2. Are patients with Gaucher disease at increased risk of COVID-19 infection relative to the general population?

In the general population, SARS-CoV-2 has a higher infectious risk and mortality compared to seasonal influenza [18]. Older adults and people of all ages who have serious underlying medical conditions are at higher risk for severe illness from COVID-19 [19]. Specific risk factors for poor outcome from SARS-CoV-2 include male sex, diabetes mellitus types 1 and 2, obesity, pre-existing heart disease, kidney disease, hypertension, immunodeficiency and chronic lung disease. Three stages of SARS-CoV-2 disease are recognized, which is important to keep in mind when managing patients with GD infected with the virus. In stage 1 [20], inhalation of viral particles is followed by ACE2 receptor-mediated uptake and endolysosomal processing of the virus by target cells in the lungs [21]. Early symptoms include fatigue, cough and fevers. The majority of patients (~80%) recover from the infection at this stage, and treatment is only symptomatic. Some 15% of patients progress to silent or overt pulmonary disease (without or with hypoxemia, respectively) and inflammation that appears to prominently involve the interaction of infected cells with macrophages and other myeloid cells (stage 2) [22]. On chest X-ray or CT scan, diffuse infiltrates or ground glass opacities are seen. In managing SARS-CoV-2 infected patients with GD, the top priority should be to identify this stage of the disease, ideally before onset of hypoxemia, as appropriate management can often avert the progression to stage 3, systemic hyperinflammation, multiorgan involvement and acute respiratory disease syndrome (ARDS) requiring ventilatory support. This severe stage 3 disease occurs in ~5% of diagnosed patients and it carries the highest mortality. Inflammation in COVID-19 infection results in a decrease of helper, suppressor and regulatory T cells and of gamma interferon. Concomitantly, inflammatory cytokines and biomarkers such as interleukin (IL)-2, IL-6, IL-7, granulocyte-colony stimulating factor, macrophage inflammatory protein 1-α, tumor necrosis factor-α, C reactive protein, ferritin, and D-dimer are elevated in patients with more severe disease.
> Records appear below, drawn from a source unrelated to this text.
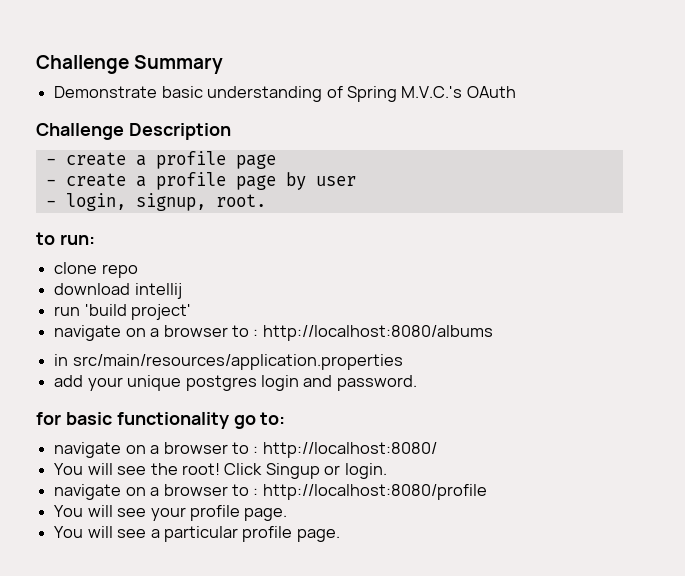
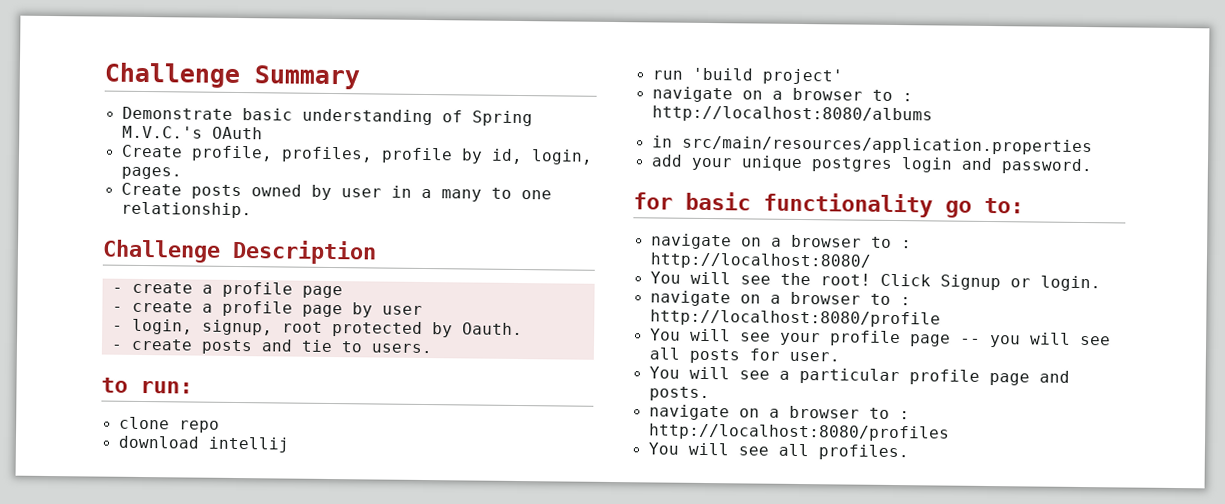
+ Create profile, profiles, profile by id, login, pages.
+ Create posts owned by user in a many to one relationship.
- - login, signup, root.
+ - login, signup, root protected by Oauth.
+ - create posts and tie to users.
- Click Singup or login.
+ Click Signup or login.
- You will see your profile page.
+ You will see your profile page -- you will see all posts for user.
- You will see a particular profile page.
+ You will see a particular profile page and posts.
+ navigate on a browser to : http://localhost:8080/profiles
+ You will see all profiles.

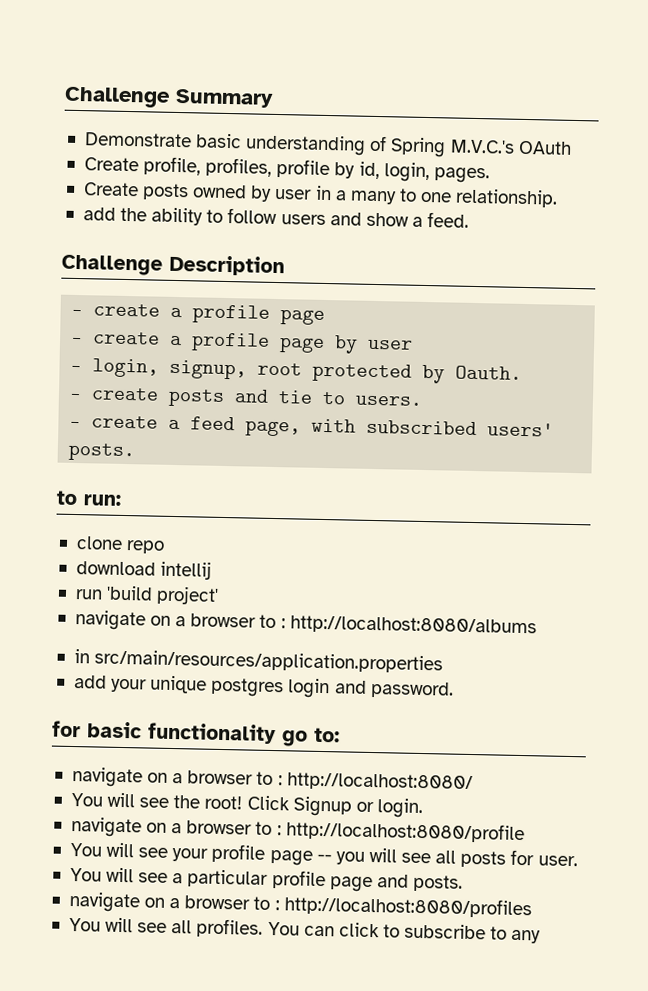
+ add the ability to follow users and show a feed.
+ - create a feed page, with subscribed users' posts.
+ You can click to subscribe to any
In this most severe stage, patients develop multiorgan failure and thromboembolic events, during which markers of hemophagocytic lymphohistiocytosis (hyperferritinemia, soluble IL2 receptor, etc.) and of myocarditis may emerge [23,24].

Whether patients with GD have a higher risk of infection is an important question. Currently, there are insufficient data to accurately answer this question. Thus, throughout the pandemic, it is imperative to collect epidemiologic data regarding exposures and confirmed infection rates to better inform optimal management and assess potential risks to this population. Prospective banking of patient samples will permit investigators to explore the relevant mechanisms of SARS-CoV-2 infection and pathogenesis specific to patients with GD, delineate overlapping disease pathways if present and identify informative biomarkers.

There are ample scientific reasons suggesting that individuals with GD may be at increased risk of infection and/or complications of SARS-CoV-2. Both GD and the novel coronavirus appear to be characterized by lysosomal involvement or disruption, and both share the central role of proinflammatory responses to a causal insult. In GD, the accumulation of inflammatory and immunoreactive sphingolipids and the resultant lysosomal dysfunction trigger autoinflammatory cascades involving a wide spectrum of myeloid cells, cytokine/chemokine secretion and NLRP3 inflammasome activation [25]. Indeed, elevated cytokines found in SARS-CoV-2 (IL-2R, IL-6, IL-10, MIP1-α and TNF-α), are reminiscent of the pattern described in GD [15,24,26]. Generally macrophages are not considered to be direct targets of the SARS-CoV-2 virus. However, preliminary evidence from human autopsy material shows that ACE2-expressing CD68+ CD169+ macrophages in the spleen and lymph nodes, are positive for SARS-CoV-2 nucleoprotein antigen, suggesting that CD169+ macrophages may directly contribute to viral spread and inflammation in SARS-CoV-2 infection [27]. Moreover, the immunopathology of lung injury in ARDS, the most advanced form of SARS-CoV-2 infection, involves a central role for myeloid cells. Clearly, further investigations are indicated to determine whether SARS-CoV-2 shares disease pathways with GD beyond similarities in the pattern of hypercytokinemia [[28], [29], [30]].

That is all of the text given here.